• _SOURCE MATERIAL_
____________

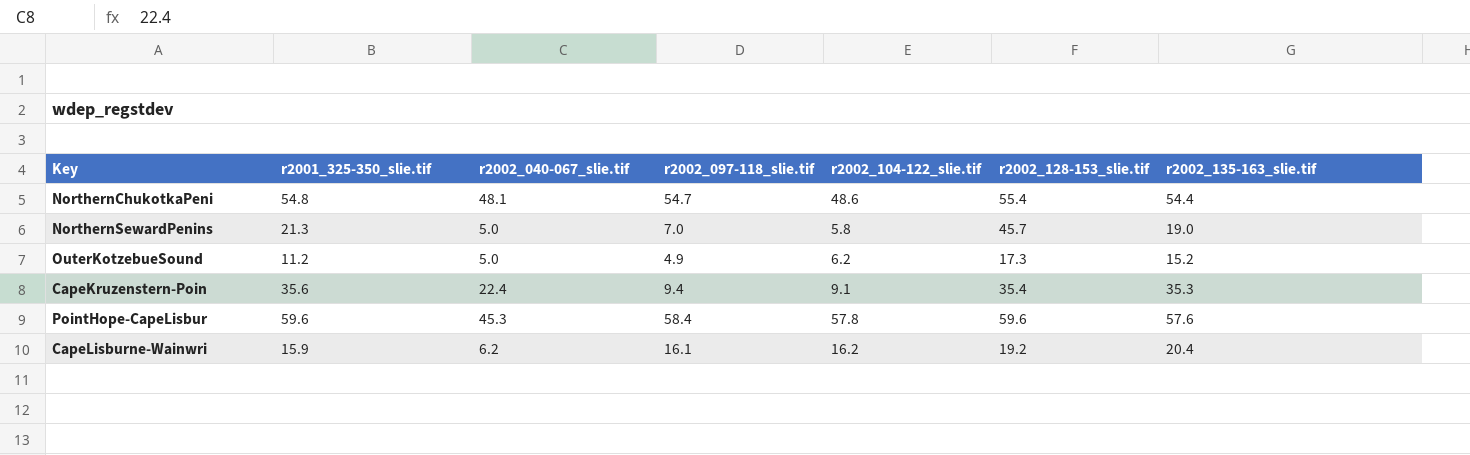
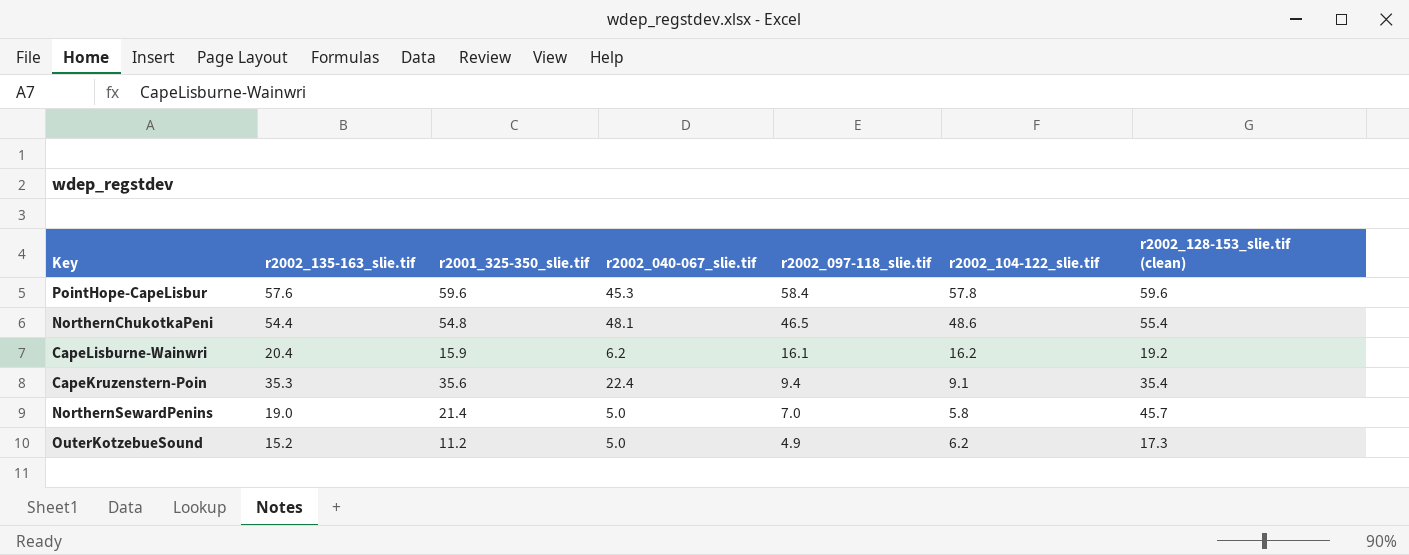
row order: none -> r2002_097-118_slie.tif descending
column r2002_135-163_slie.tif | position: 7 -> 2
column name: r2002_128-153_slie.tif -> r2002_128-153_slie.tif (clean)
NorthernChukotkaPeni | r2002_097-118_slie.tif: 54.7 -> 46.5
NorthernSewardPenins | r2001_325-350_slie.tif: 21.3 -> 21.4

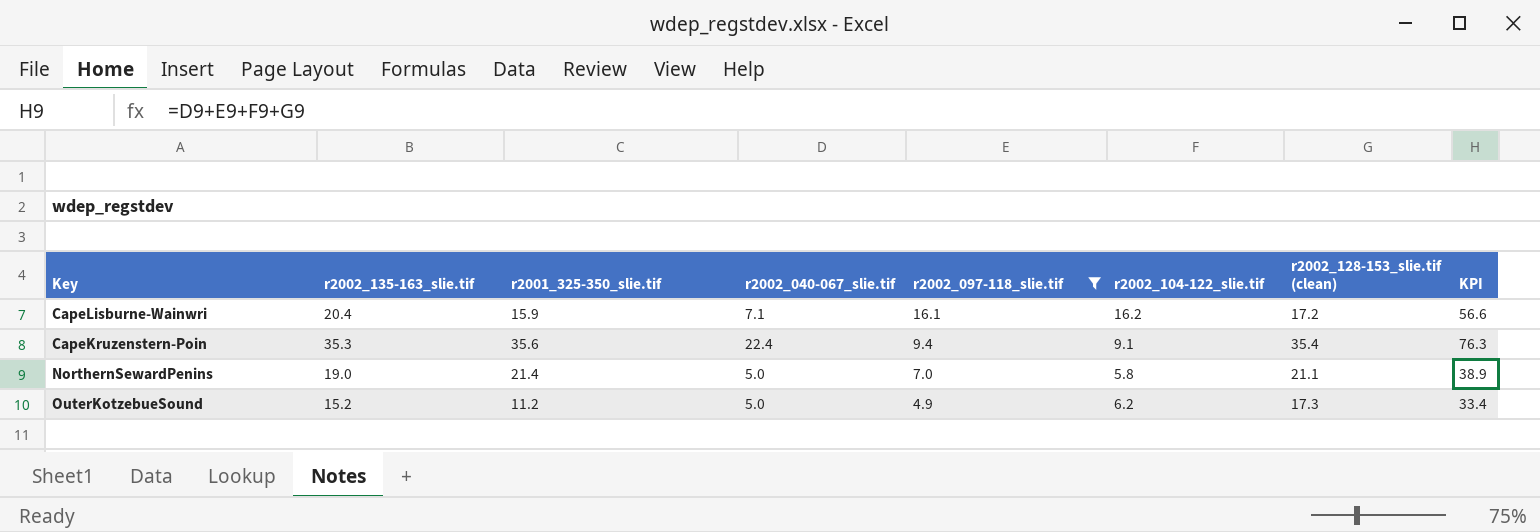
filter: none -> r2002_097-118_slie.tif <= 16.1
column KPI | formula: none -> [r2002_040-067_slie.tif] + [r2002_097-118_slie.tif] + [r2002_104-122_slie.tif] + [r2002_128-153_slie.tif (clean)]
CapeLisburne-Wainwri | r2002_040-067_slie.tif: 6.2 -> 7.1
CapeLisburne-Wainwri | r2002_128-153_slie.tif (clean): 19.2 -> 17.2
NorthernSewardPenins | r2002_128-153_slie.tif (clean): 45.7 -> 21.1

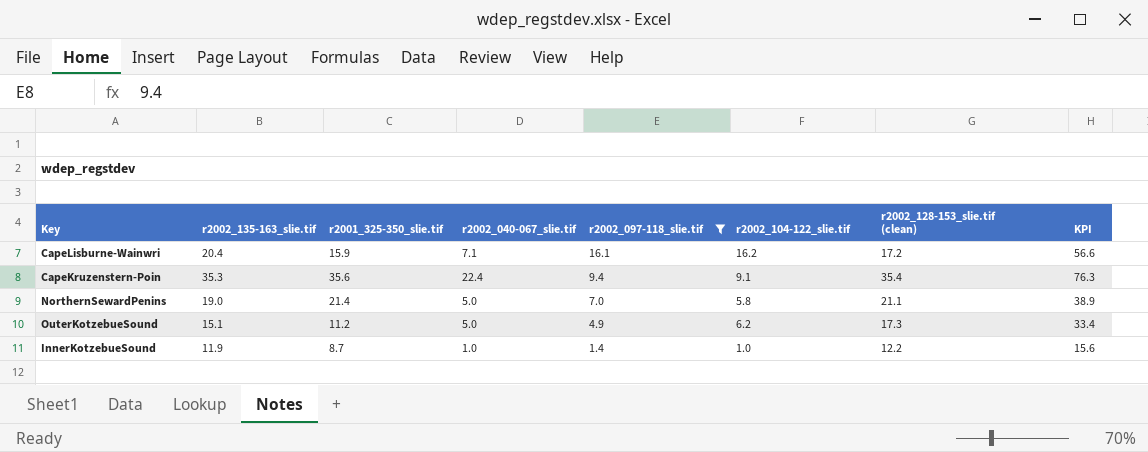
OuterKotzebueSound | r2002_135-163_slie.tif: 15.2 -> 15.1
row InnerKotzebueSound: none -> 11.9 | 8.7 | 1.0 | 1.4 | 1.0 | 12.2 | 15.6

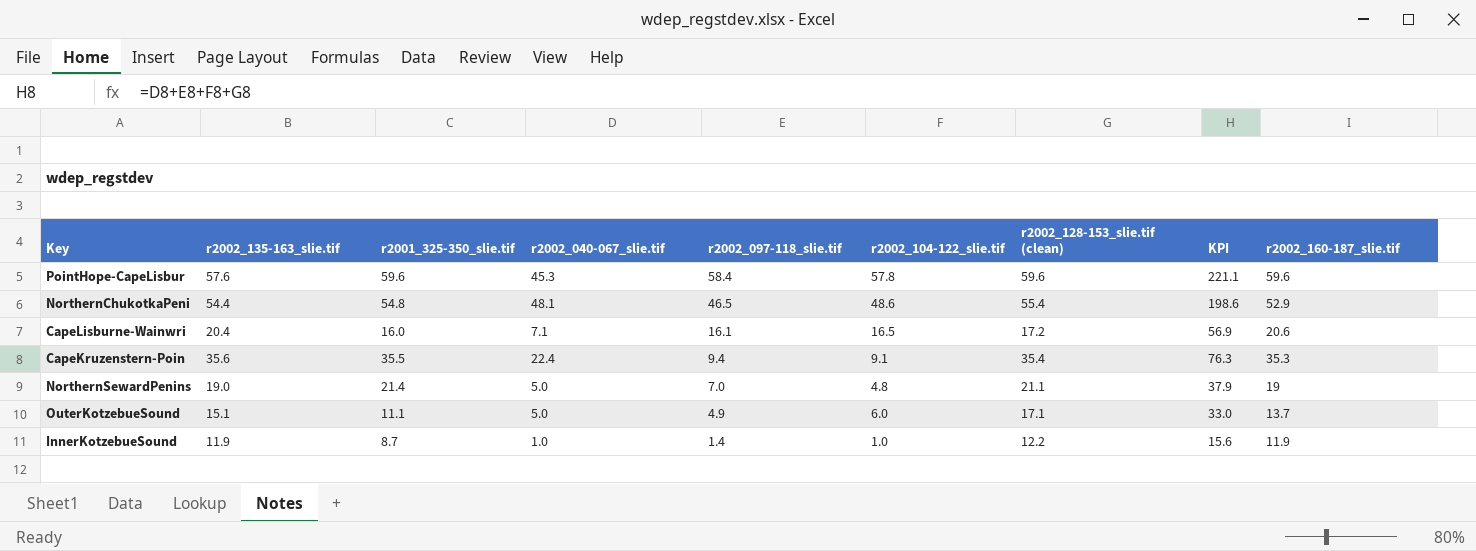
filter: r2002_097-118_slie.tif <= 16.1 -> none
column r2002_160-187_slie.tif | position: none -> 9
CapeLisburne-Wainwri | r2001_325-350_slie.tif: 15.9 -> 16.0
CapeLisburne-Wainwri | r2002_104-122_slie.tif: 16.2 -> 16.5
CapeLisburne-Wainwri | KPI: 56.6 -> 56.9
CapeKruzenstern-Poin | r2002_135-163_slie.tif: 35.3 -> 35.6
CapeKruzenstern-Poin | r2001_325-350_slie.tif: 35.6 -> 35.5
NorthernSewardPenins | r2002_104-122_slie.tif: 5.8 -> 4.8
NorthernSewardPenins | KPI: 38.9 -> 37.9
OuterKotzebueSound | r2001_325-350_slie.tif: 11.2 -> 11.1
OuterKotzebueSound | r2002_104-122_slie.tif: 6.2 -> 6.0
OuterKotzebueSound | r2002_128-153_slie.tif (clean): 17.3 -> 17.1
OuterKotzebueSound | KPI: 33.4 -> 33.0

____________

• _TASK DESCRIPTION_
Word for word, copy all the entries above, but with no pictures.

• _ANSWER SECTION_
row order: none -> r2002_097-118_slie.tif descending
column r2002_135-163_slie.tif | position: 7 -> 2
column name: r2002_128-153_slie.tif -> r2002_128-153_slie.tif (clean)
NorthernChukotkaPeni | r2002_097-118_slie.tif: 54.7 -> 46.5
NorthernSewardPenins | r2001_325-350_slie.tif: 21.3 -> 21.4

filter: none -> r2002_097-118_slie.tif <= 16.1
column KPI | formula: none -> [r2002_040-067_slie.tif] + [r2002_097-118_slie.tif] + [r2002_104-122_slie.tif] + [r2002_128-153_slie.tif (clean)]
CapeLisburne-Wainwri | r2002_040-067_slie.tif: 6.2 -> 7.1
CapeLisburne-Wainwri | r2002_128-153_slie.tif (clean): 19.2 -> 17.2
NorthernSewardPenins | r2002_128-153_slie.tif (clean): 45.7 -> 21.1

OuterKotzebueSound | r2002_135-163_slie.tif: 15.2 -> 15.1
row InnerKotzebueSound: none -> 11.9 | 8.7 | 1.0 | 1.4 | 1.0 | 12.2 | 15.6

filter: r2002_097-118_slie.tif <= 16.1 -> none
column r2002_160-187_slie.tif | position: none -> 9
CapeLisburne-Wainwri | r2001_325-350_slie.tif: 15.9 -> 16.0
CapeLisburne-Wainwri | r2002_104-122_slie.tif: 16.2 -> 16.5
CapeLisburne-Wainwri | KPI: 56.6 -> 56.9
CapeKruzenstern-Poin | r2002_135-163_slie.tif: 35.3 -> 35.6
CapeKruzenstern-Poin | r2001_325-350_slie.tif: 35.6 -> 35.5
NorthernSewardPenins | r2002_104-122_slie.tif: 5.8 -> 4.8
NorthernSewardPenins | KPI: 38.9 -> 37.9
OuterKotzebueSound | r2001_325-350_slie.tif: 11.2 -> 11.1
OuterKotzebueSound | r2002_104-122_slie.tif: 6.2 -> 6.0
OuterKotzebueSound | r2002_128-153_slie.tif (clean): 17.3 -> 17.1
OuterKotzebueSound | KPI: 33.4 -> 33.0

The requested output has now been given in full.